Madeleine wrinkled her nose and said, “Then that’s when I cry.”
“You look wonderful,” Rodder told her.
“Yeah,” Madeleine agreed. “I always think it’s the height of taste to know when you look good and when you don’t. Speaking of... you look rather dashing yourself, Mr. Gonzales.”
“Am I sexy?”
“Always.” Madeleine came closer to him, then backed away at the thump on the door.
“It’s me,” Vaughan said.
He opened the door without admission, still shaking the card dry.
“Here’s your ID. ” He showed it to Rodder first. “It would have been done sooner, but I was busy.”

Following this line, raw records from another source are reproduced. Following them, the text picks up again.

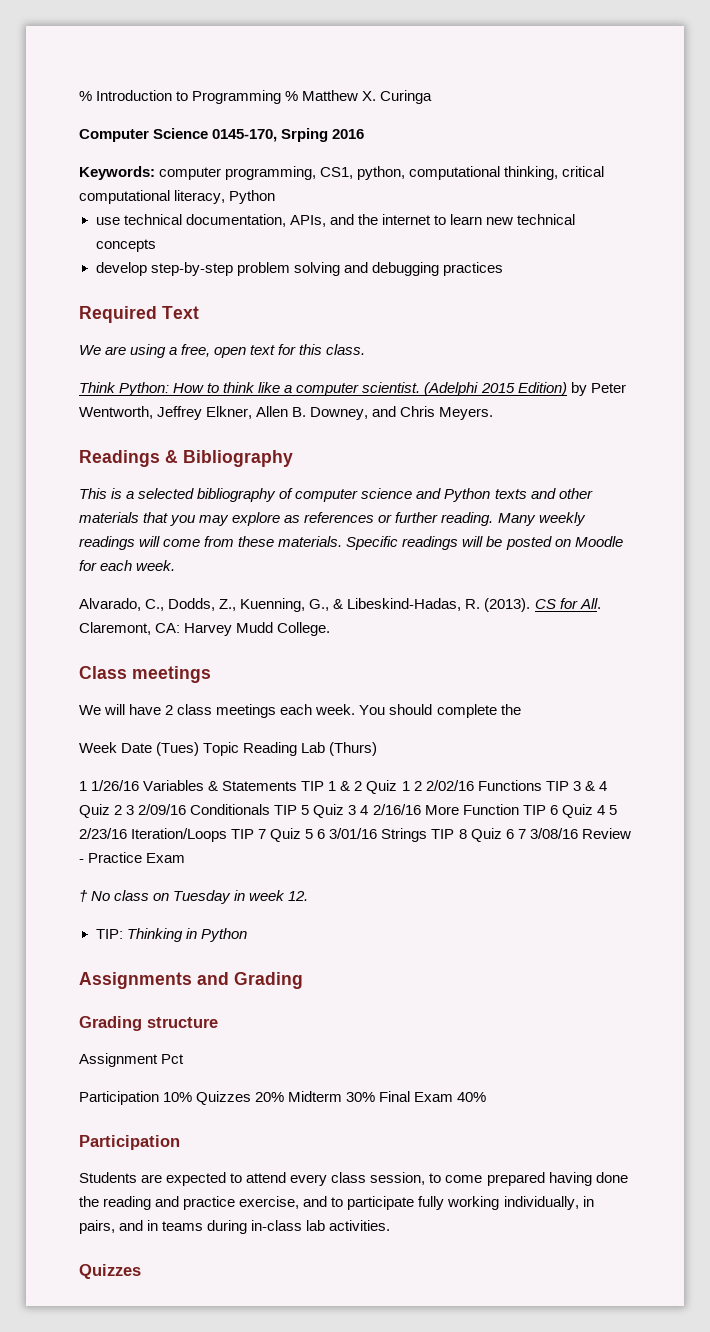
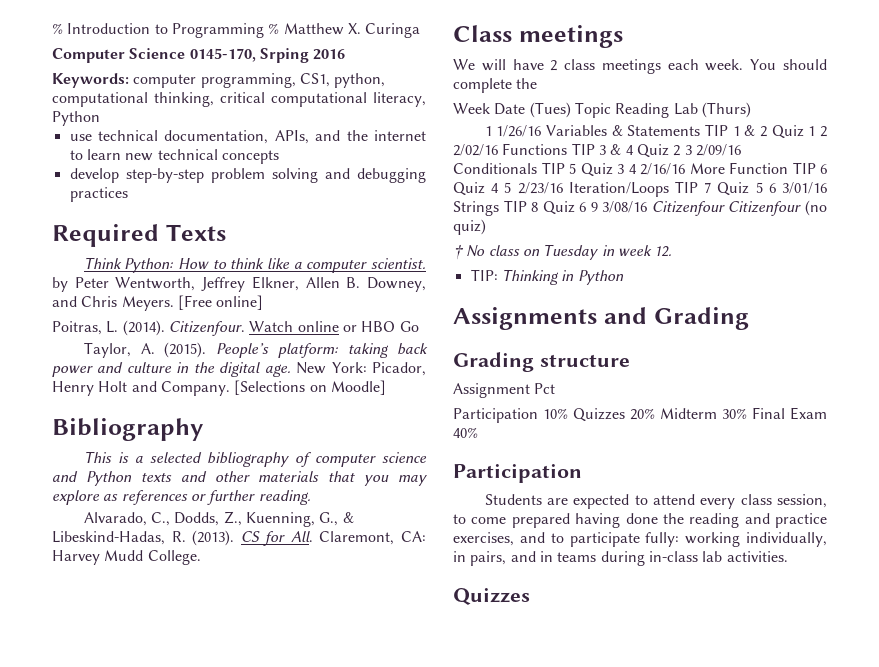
[162,306,199,319] [79,344,366,358] Text // We are using a free, open text for this class. -> [165,224,226,241] Texts
[424,382,567,396] (Adelphi 2015 Edition) -> (426, 263) none
[79,450,178,467] // Readings & -> [177,295,264,310] [52,320,419,336] [83,342,428,358] [52,362,427,377] [52,380,386,396] [Free online] // Poitras, L. (2014). Citizenfour. Watch online or HBO Go // Taylor, A. (2015). People’s platform: taking back power and culture in the digital age. New York: Picador, Henry Holt and Company. [Selections on Moodle] //
[497,512,586,526] [79,536,623,550] [79,560,176,571] Many weekly readings will come from these materials. Specific readings will be posted on Moodle for each week. -> (311, 497) none
[517,828,631,839] [79,852,186,863] 7 3/08/16 Review - Practice Exam -> [590,200,827,216] [453,219,486,235] 9 3/08/16 Citizenfour Citizenfour (no quiz)
[239,1196,300,1209] exercise, -> [453,532,514,546] exercises,
[418,1196,445,1210] fully -> [645,532,680,547] fully:

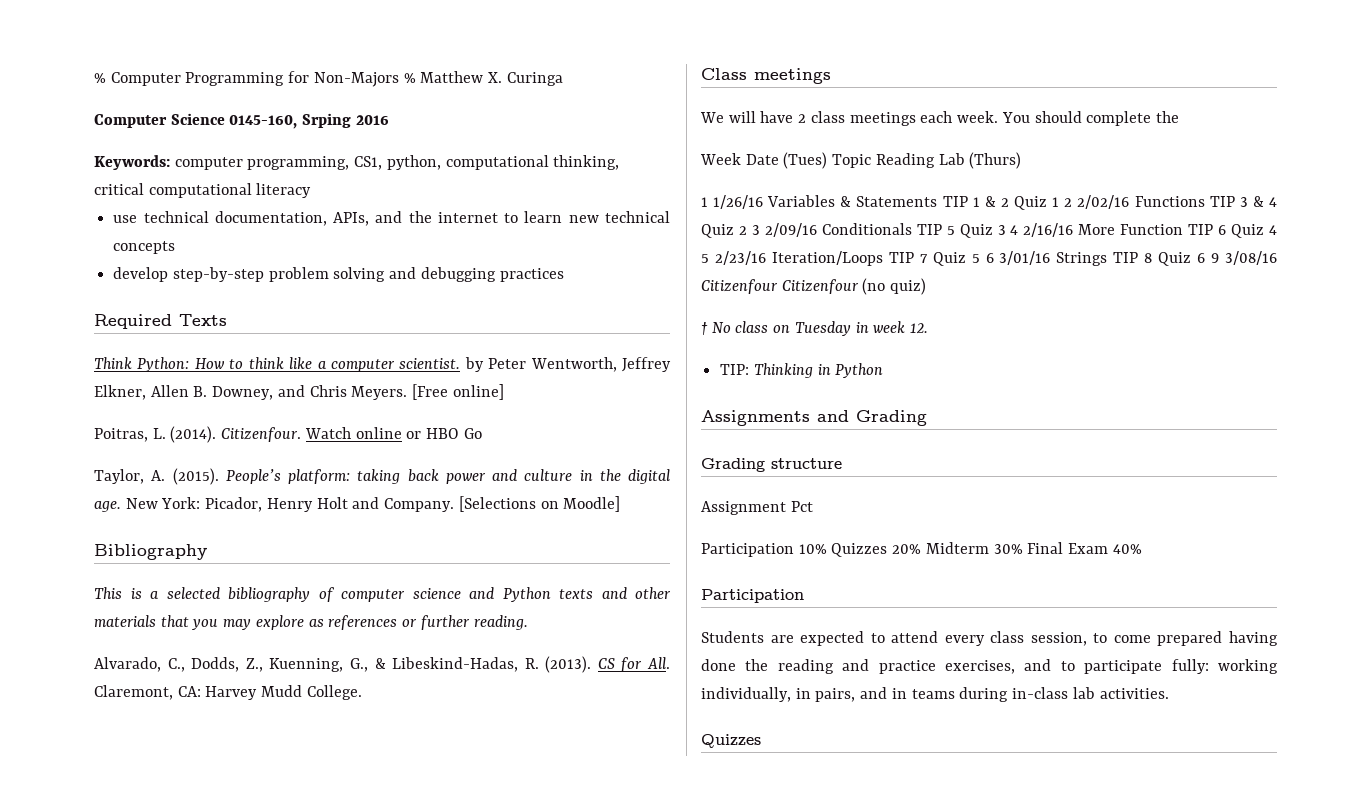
[52,23,264,38] % Introduction to Programming -> [94,71,399,87] % Computer Programming for Non-Majors
[189,48,256,62] 0145-170, -> [229,115,298,129] 0145-160,
[373,92,426,107] [52,111,100,126] literacy, Python -> [256,183,312,198] literacy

“Doing what?” Madeleine asked.
“Having a life.”
“This is professional,” Rodder nodded, impressed, then passed it to Madeleine.

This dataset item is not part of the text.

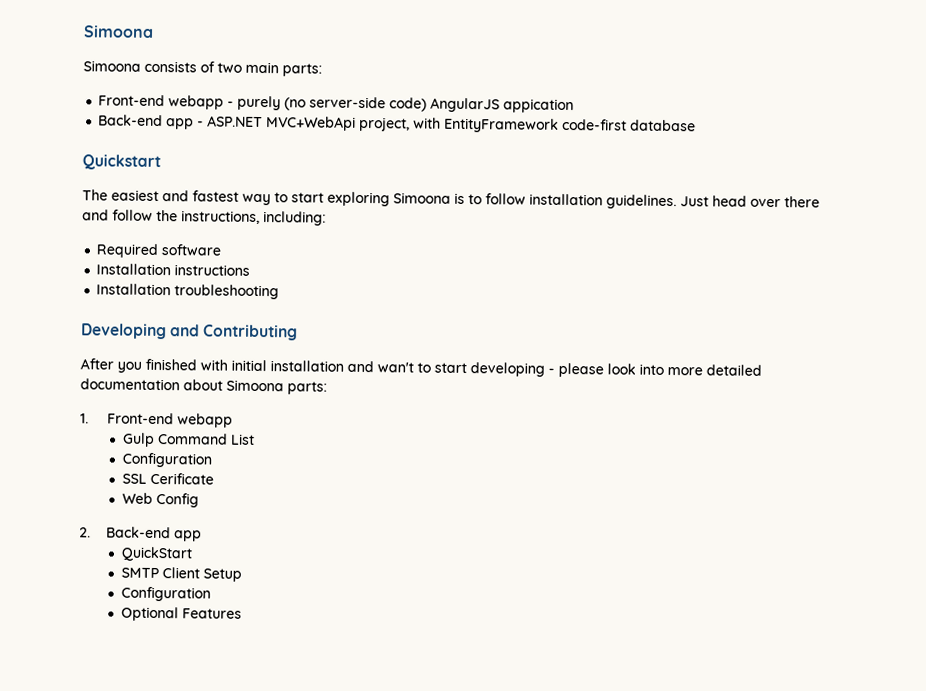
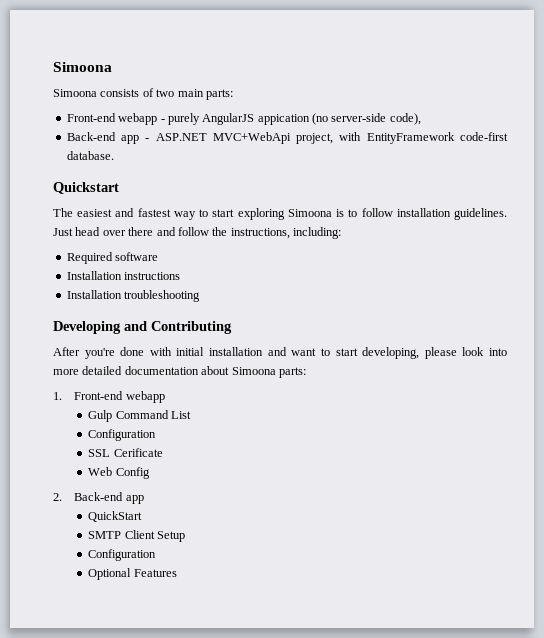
[284,96,575,114] (no server-side code) AngularJS appication -> [202,113,421,125] AngularJS appication (no server-side code),
[630,119,697,132] database -> [66,151,114,160] database.
[117,358,197,373] you finished -> [84,347,145,359] you're done
[377,362,555,377] wan't to start developing - -> [291,347,420,359] want to start developing,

“Oh, Vaughan, I could kiss you,” Madeleine said. “In fact I think I will.” She kissed her brother. He said, “Enough of that.” Then: “Nice, dress. Where’s the rest of it?”
“Don’t start,” Madeleine warned her brother, still shaking the ID dry. “I’ll get enough from Daddy.”

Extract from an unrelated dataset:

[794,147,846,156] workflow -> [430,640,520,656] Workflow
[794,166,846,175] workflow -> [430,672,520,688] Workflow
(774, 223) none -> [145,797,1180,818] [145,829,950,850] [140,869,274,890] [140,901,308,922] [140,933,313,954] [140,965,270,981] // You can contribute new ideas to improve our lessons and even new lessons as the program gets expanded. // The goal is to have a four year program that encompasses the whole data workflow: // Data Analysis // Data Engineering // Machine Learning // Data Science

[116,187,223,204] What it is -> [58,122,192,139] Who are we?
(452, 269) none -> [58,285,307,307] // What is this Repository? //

The doorbell rang downstairs, and when Madeleine, Rodder and her brother came down there were Mackenzie, Tina and Ian. Madeleine was surprised by how beautiful they all looked. Tina was actually wearing a burgundy wrap and she had on a deep red gown.
“Ten dollars at the consignment,” she whispered to Madeleine. Tina’s hair was a red gold fire in this light, and her eyes sparkled wickedly.
“Wow,” Vaughan said, looking at both Mackenzie and Ian.
“I know,” Ian said, pointing to Mackenzie. “Doesn’t he look great!”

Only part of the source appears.